What is product marketing?

When it’s boiled down, product marketing is the process of bringing a product to market and managing its success. Product marketers often market hardware, software or anything that is a physical product with multiple features. They sit between product, marketing and sales and facilitate adoption and usage of a product and its features.

At start-ups, you’ll often see a jack-of-all-trades growth marketer who is doing a lot of product marketing, while at a larger organization there is often an entire team just for product marketing.

A product marketer’s role is substantially different before and after a product is launched and it is necessary to understand the differences. The exact role a product marketer plays in your organization also depends heavily on the size of the organization and its product marketing team.

Before product launch

A product marketer’s role before a launch is to own the customer development, positioning, messaging and overall go-to-market strategy.

After product launch

The day a product launches, a product marketer’s role shifts to adoption and usage of the product through various strategies and tactics.

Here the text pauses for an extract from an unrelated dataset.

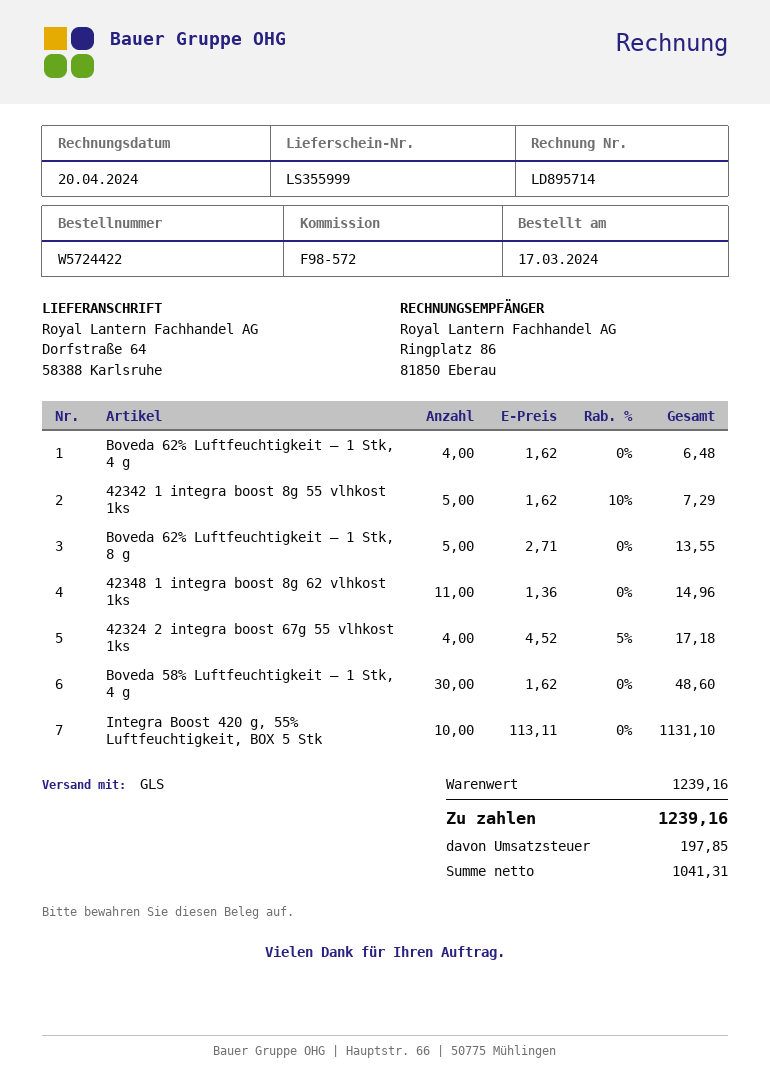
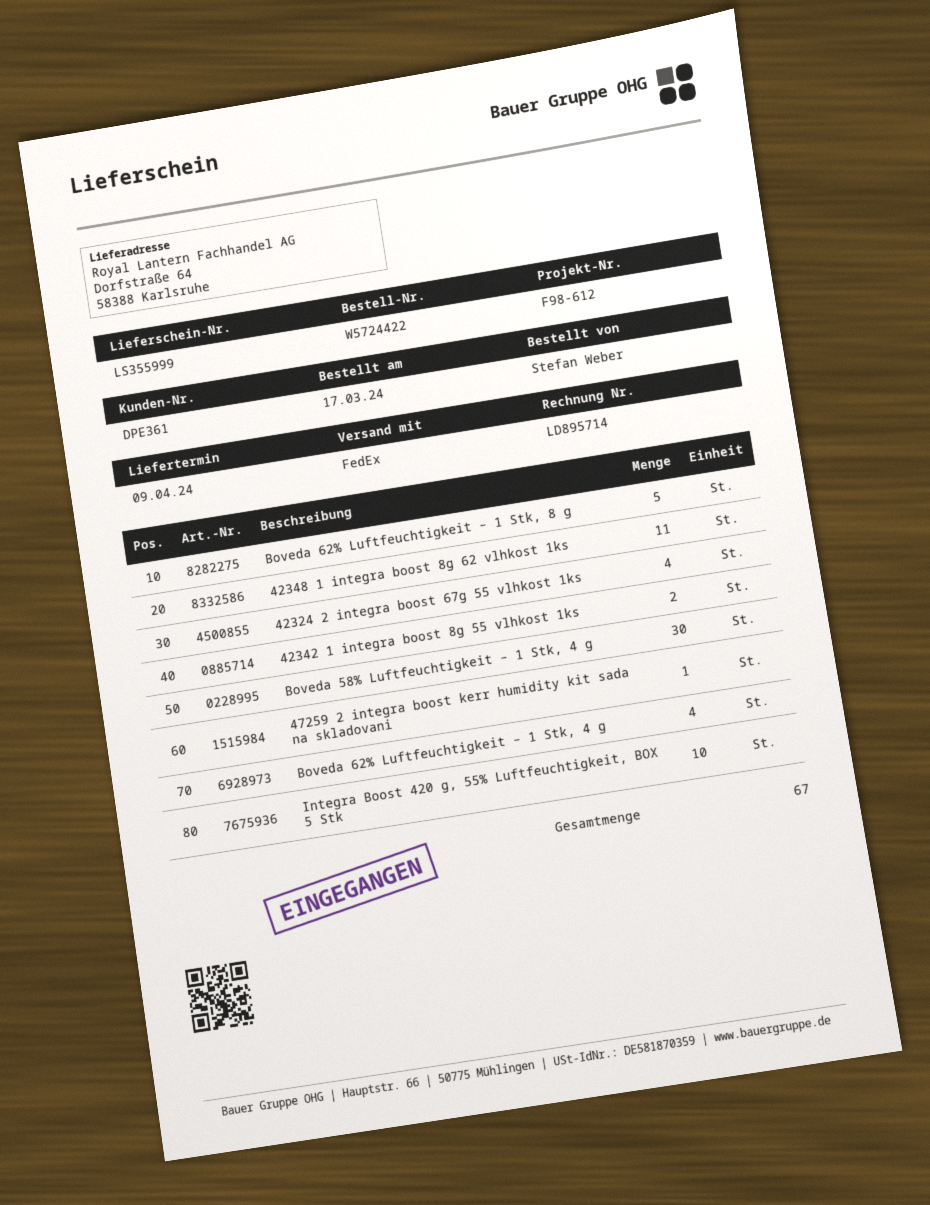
reference: F98-572 -> F98-612
shipping method: GLS -> FedEx
42342 1 integra boost 8g 55 vlhkost 1ks: 5 -> 2
47259 2 integra boost kerr humidity kit sada na skladovani: none -> 1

Product marketers continue to sit in the middle between product, marketing and sales and enable each team with the right information.

But how do they actually go about doing all of this?

The skills of a product marketer

Product marketing is often confused with technical marketing, but they require vastly different skill sets. A product marketer is focused on adoption and usage of a product, while a technical marketer is more of a product evangelist.

The skills of a product marketer will vary with a company’s specific product and needs, but there are generally some basic skills every product marketer needs in order to execute.

Hard skills for a product marketer

  • Demand generation execution
  • Social media execution
  • Digital advertising
  • Content marketing
  • Reporting & analytics
  • Presentation skills
  • Project management
  • Business financials

Soft skills for a product marketer

  • Problem solving
  • Empathy
  • Ability to thrive in the unknown
  • Prioritization
  • Collaboration
  • Ability to make decisions

How do you measure the success of a product marketer’s deliverables?

Glad you asked.

Deliverables for a product marketer

It’s crucial to work with leadership to understand the exact deliverables that are needed pre- and post-launch (versus the ones that add incremental value).

Being a product marketer is about having the ability to strategize and execute through tactics. Having real deliverables for each phase of product marketing will keep sales, marketing and product accountable.

Pre-launch deliverables for a product marketer

  • Customer development
  • Positioning & messaging
  • Team education
  • Launch strategy & content
  • Launch day

Post-launch deliverables for a product marketer

  • Product marketing strategy
  • Product analysis & insights
  • User acquisition analysis
  • Trained internal & external product evangelists
  • Competitive intelligence
  • Long-term product road map alignment

KPIs for product marketing

Every company is unique, based on factors like whether you’re a self-service SaaS product, a high-value niche enterprise product, etc.

But, overall, the KPIs for product marketing include:

  • Market share/growth rate
  • CAC
  • LTV
  • Retention
  • Feature usage
  • Referral

Product marketers should be purely focused on the end-of-funnel and post-sale product adoption and usage. They should not be in the weeds on analyzing advertising campaigns or top-of-funnel content marketing, which should be reserved for a traditional digital marketing position.

Product marketing, especially for high-tech or in-depth products like Salesforce, Hubspot, Mixpanel or Amplitude, is where you need someone who has the tactical knowledge. Sometimes companies will have a person or multiple team members who are platform specialists work with product marketers to run reports and implement different solutions or tracking.

Ready for product marketing success?

Whether you’re getting ready to write a product marketing job description, looking to become a product marketer yourself or looking to level up in your current role, understanding a product marketer’s skills, deliverables and KPIs is the key to success.